Apesar de a discussão não estar encerrada, a corte deixou de automaticamente classificar os casos como lucro da empresa (como costumava ser feito) e isso é comemorado pela PGFN.

Especialistas
Ricardo Maitto, especialista em direito tributário do TozziniFreire Advogados, afirma que os juízes costumavam (principalmente antes de 2020) enquadrar as remessas como lucro de empresas em casos similares. E que, agora, a postura do STJ deve levar a uma mudança de comportamento e fazer com que as próximas decisões considerem os protocolos detalhados de cada tratado.

"A grande inovação dessa decisão é que o STJ parou para analisar o protocolo dos tratados internacionais. É provável que essa questão passe a ter mais relevância na análise [feitas pelos demais tribunais]", diz.
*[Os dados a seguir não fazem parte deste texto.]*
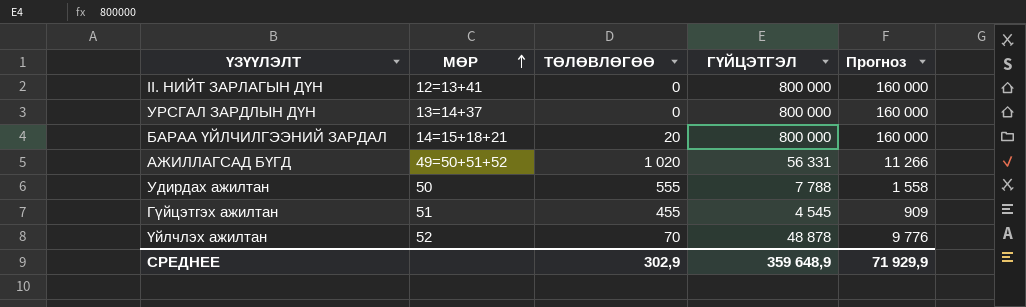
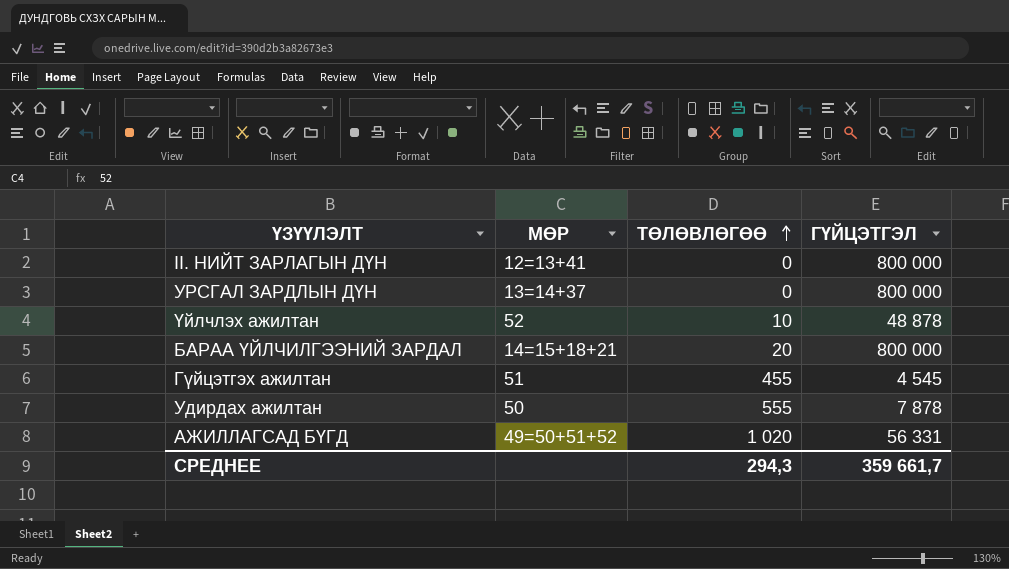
row order: МӨР ascending -> ТӨЛӨВЛӨГӨӨ ascending
column Прогноз | formula: [ГҮЙЦЭТГЭЛ] * 0,2 -> none
Үйлчлэх ажилтан | ТӨЛӨВЛӨГӨӨ: 70 -> 10
Удирдах ажилтан | ГҮЙЦЭТГЭЛ: 7 788 -> 7 878
СРЕДНЕЕ | ТӨЛӨВЛӨГӨӨ: 302,9 -> 294,3
СРЕДНЕЕ | ГҮЙЦЭТГЭЛ: 359 648,9 -> 359 661,7

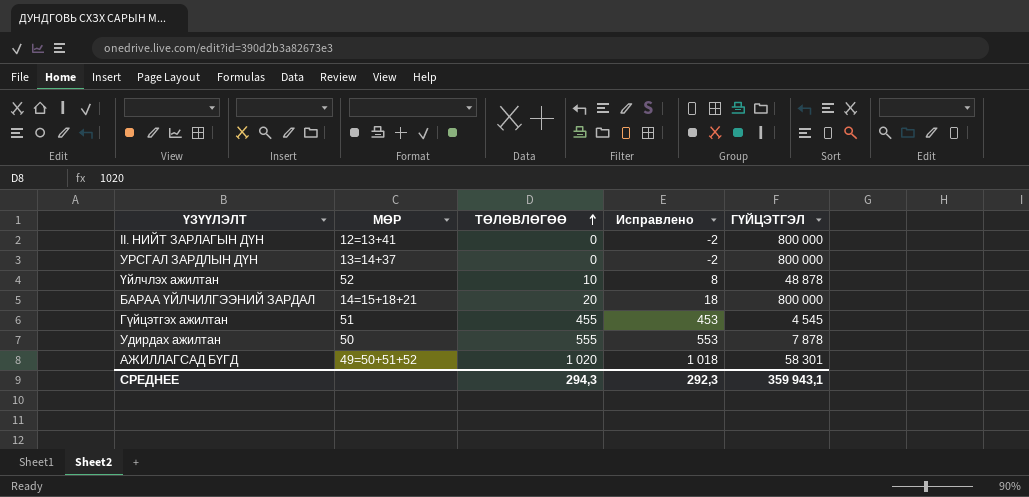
column Исправлено | formula: none -> [ТӨЛӨВЛӨГӨӨ] - 2
АЖИЛЛАГСАД БҮГД | ГҮЙЦЭТГЭЛ: 56 331 -> 58 301
СРЕДНЕЕ | ГҮЙЦЭТГЭЛ: 359 661,7 -> 359 943,1

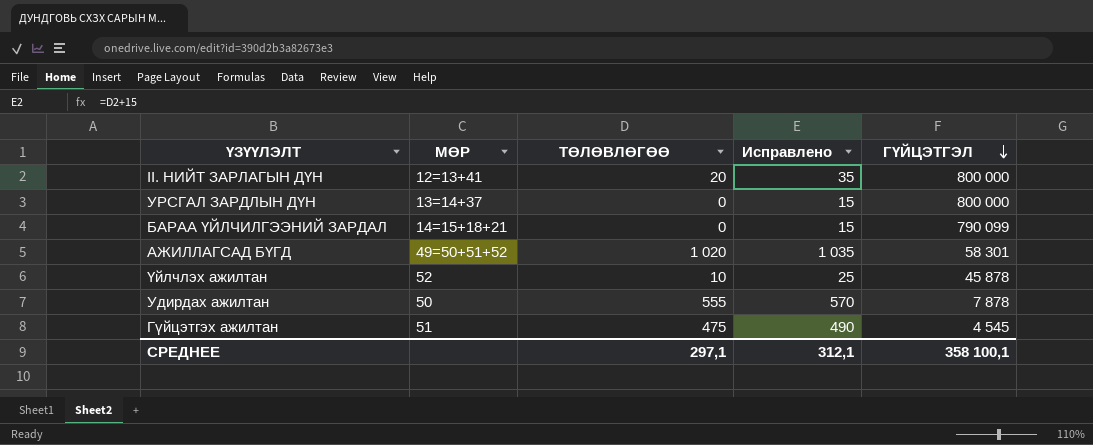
row order: ТӨЛӨВЛӨГӨӨ ascending -> ГҮЙЦЭТГЭЛ descending
column Исправлено | formula: [ТӨЛӨВЛӨГӨӨ] - 2 -> [ТӨЛӨВЛӨГӨӨ] + 15
II. НИЙТ ЗАРЛАГЫН ДҮН | ТӨЛӨВЛӨГӨӨ: 0 -> 20
БАРАА ҮЙЛЧИЛГЭЭНИЙ ЗАРДАЛ | ТӨЛӨВЛӨГӨӨ: 20 -> 0
БАРАА ҮЙЛЧИЛГЭЭНИЙ ЗАРДАЛ | ГҮЙЦЭТГЭЛ: 800 000 -> 790 099
Үйлчлэх ажилтан | ГҮЙЦЭТГЭЛ: 48 878 -> 45 878
Гүйцэтгэх ажилтан | ТӨЛӨВЛӨГӨӨ: 455 -> 475
СРЕДНЕЕ | ТӨЛӨВЛӨГӨӨ: 294,3 -> 297,1
СРЕДНЕЕ | Исправлено: 292,3 -> 312,1
СРЕДНЕЕ | ГҮЙЦЭТГЭЛ: 359 943,1 -> 358 100,1

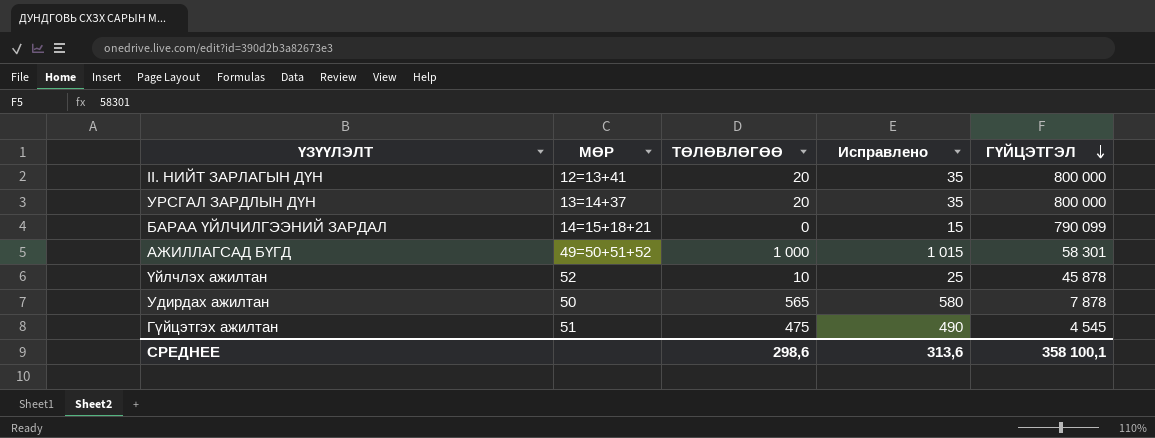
УРСГАЛ ЗАРДЛЫН ДҮН | ТӨЛӨВЛӨГӨӨ: 0 -> 20
УРСГАЛ ЗАРДЛЫН ДҮН | Исправлено: 15 -> 35
АЖИЛЛАГСАД БҮГД | ТӨЛӨВЛӨГӨӨ: 1 020 -> 1 000
АЖИЛЛАГСАД БҮГД | Исправлено: 1 035 -> 1 015
Удирдах ажилтан | ТӨЛӨВЛӨГӨӨ: 555 -> 565
Удирдах ажилтан | Исправлено: 570 -> 580
СРЕДНЕЕ | ТӨЛӨВЛӨГӨӨ: 297,1 -> 298,6
СРЕДНЕЕ | Исправлено: 312,1 -> 313,6

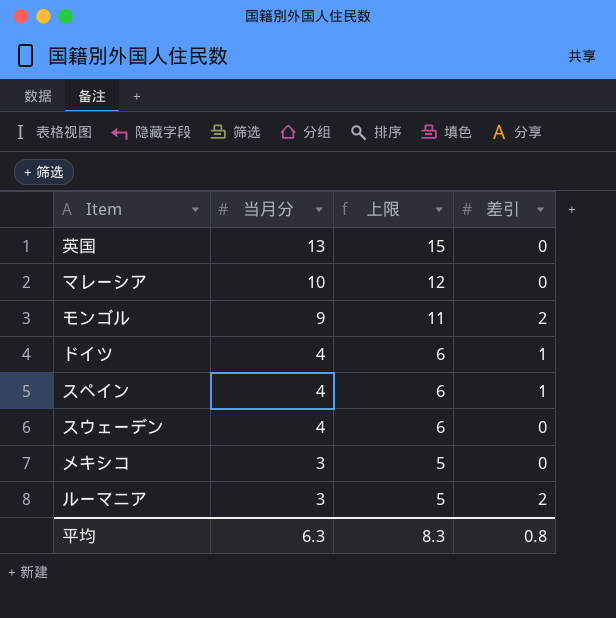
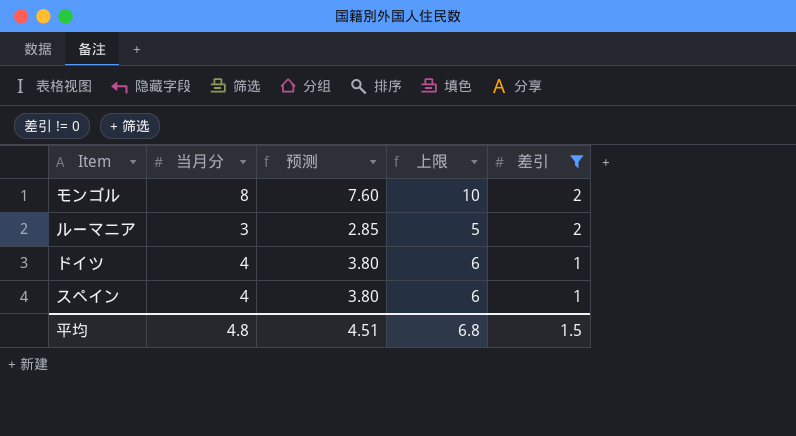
filter: none -> 差引 != 0
row order: 当月分 descending -> 差引 descending
column 预测 | formula: none -> [当月分] * 0.95
モンゴル | 当月分: 9 -> 8
モンゴル | 上限: 11 -> 10
平均 | 当月分: 6.3 -> 4.8
平均 | 上限: 8.3 -> 6.8
平均 | 差引: 0.8 -> 1.5

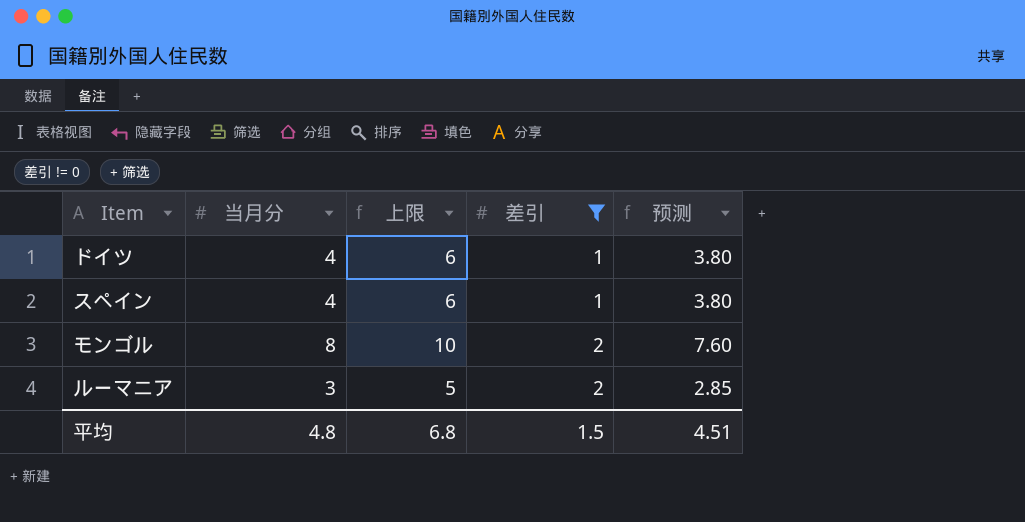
row order: 差引 descending -> 差引 ascending
column 预测 | position: 3 -> 5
Maitto expressa preocupação com a extensão das cobranças a partir da decisão e do entendimento da PGFN. Em sua visão, pode haver aumento de custos de importação de tecnologias e serviços.

"O Brasil ainda precisa importar conteúdo técnico do exterior. Se for tributado de maneira mais agressiva, isso vai se refletir no custo daquilo que é vendido no país", afirma ele, citando setores como o automotivo e o farmacêutico.

Mônica Lima, procuradora da Fazenda Nacional que atuou no caso, defende que a decisão respeita o tratado com a Espanha e protege a economia local.

"A empresa brasileira seria tributada lá fora, porque é o que diz o tratado. Então é uma decisão que, no entendimento da Fazenda, protege o país e a economia nacional", diz.

O caso não tem efeito vinculante a outras decisões do mesmo tipo, mas a procuradora espera que seja usado como referência para futuras discussões judiciais.

Além disso, avalia também que a decisão dará mais segurança para que Receita Federal e Fazenda Nacional façam as cobranças dos impostos conforme a interpretação que defendem.

A PGFN não tem um levantamento sobre o impacto que a decisão pode gerar. Procurada, a Receita Federal também não forneceu uma estimativa.

Consultado, o Banco Central indicou dados do setor externo contidos na rubrica "outros serviços de negócio, incluindo arquitetura e engenharia" para uma verificação sobre o tamanho do valor potencialmente afetado pela decisão.

Os números apontados pelo BC mostram que as saídas de recursos destinadas a esses serviços chegaram a US$ 9,8 bilhões em 2019. O valor representa R$ 51,8 bilhões, conforme a cotação desta terça-feira (5).